Work instruction
Compute how many lines in the listing below hold the string "none", then state only the result.

====

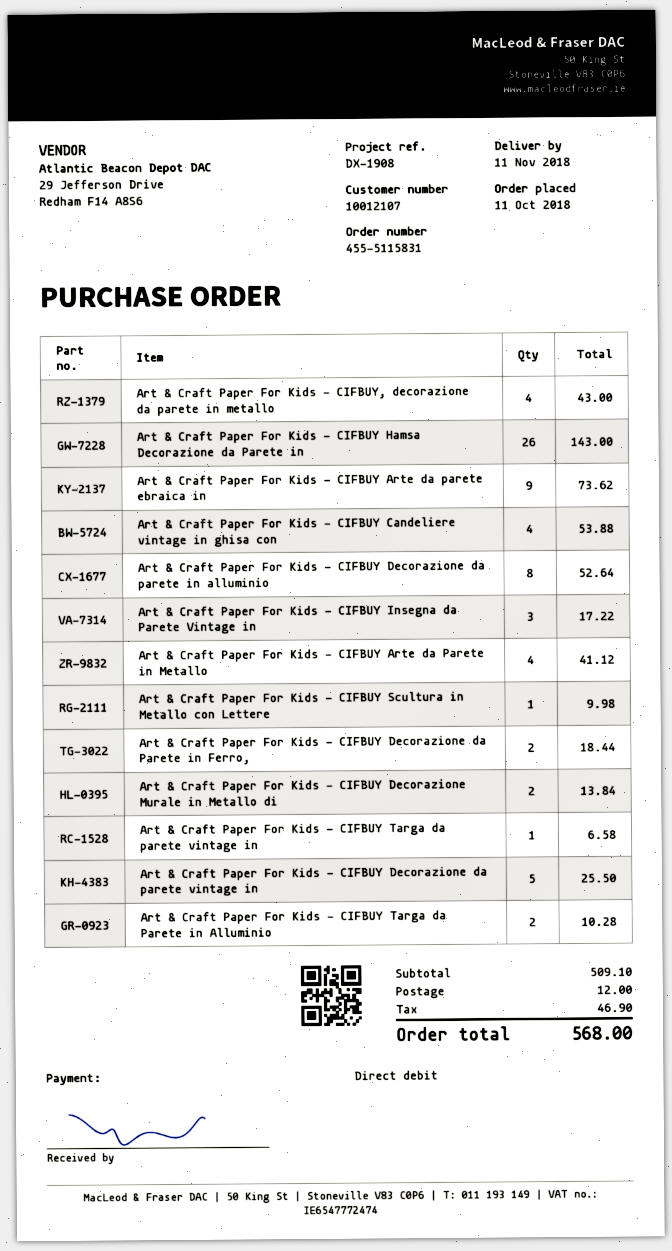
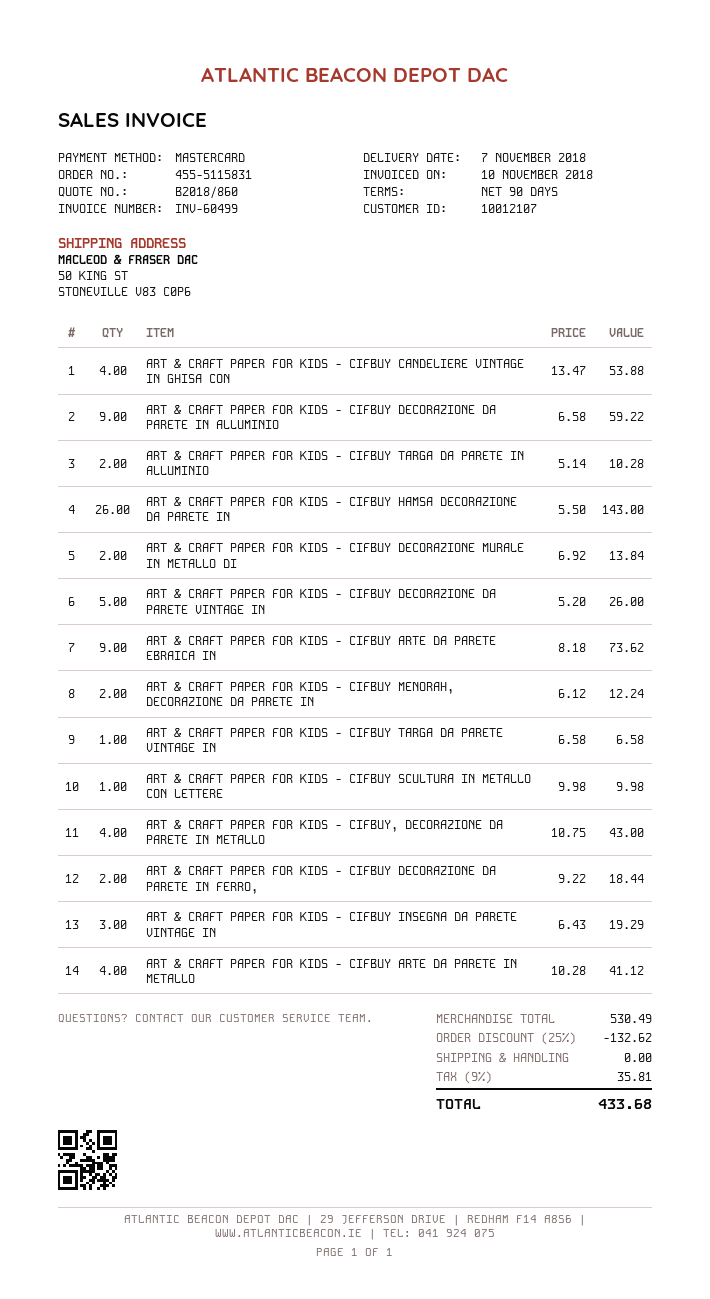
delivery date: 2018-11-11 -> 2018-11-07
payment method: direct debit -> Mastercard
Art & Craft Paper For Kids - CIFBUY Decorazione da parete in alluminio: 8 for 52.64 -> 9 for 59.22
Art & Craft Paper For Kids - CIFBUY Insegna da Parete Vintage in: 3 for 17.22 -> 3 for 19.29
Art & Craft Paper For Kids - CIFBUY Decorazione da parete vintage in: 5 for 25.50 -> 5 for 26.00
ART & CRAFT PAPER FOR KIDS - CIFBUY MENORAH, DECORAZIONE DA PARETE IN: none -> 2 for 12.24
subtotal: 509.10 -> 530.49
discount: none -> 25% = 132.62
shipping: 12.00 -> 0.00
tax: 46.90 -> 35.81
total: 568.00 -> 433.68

====

Problem solution
2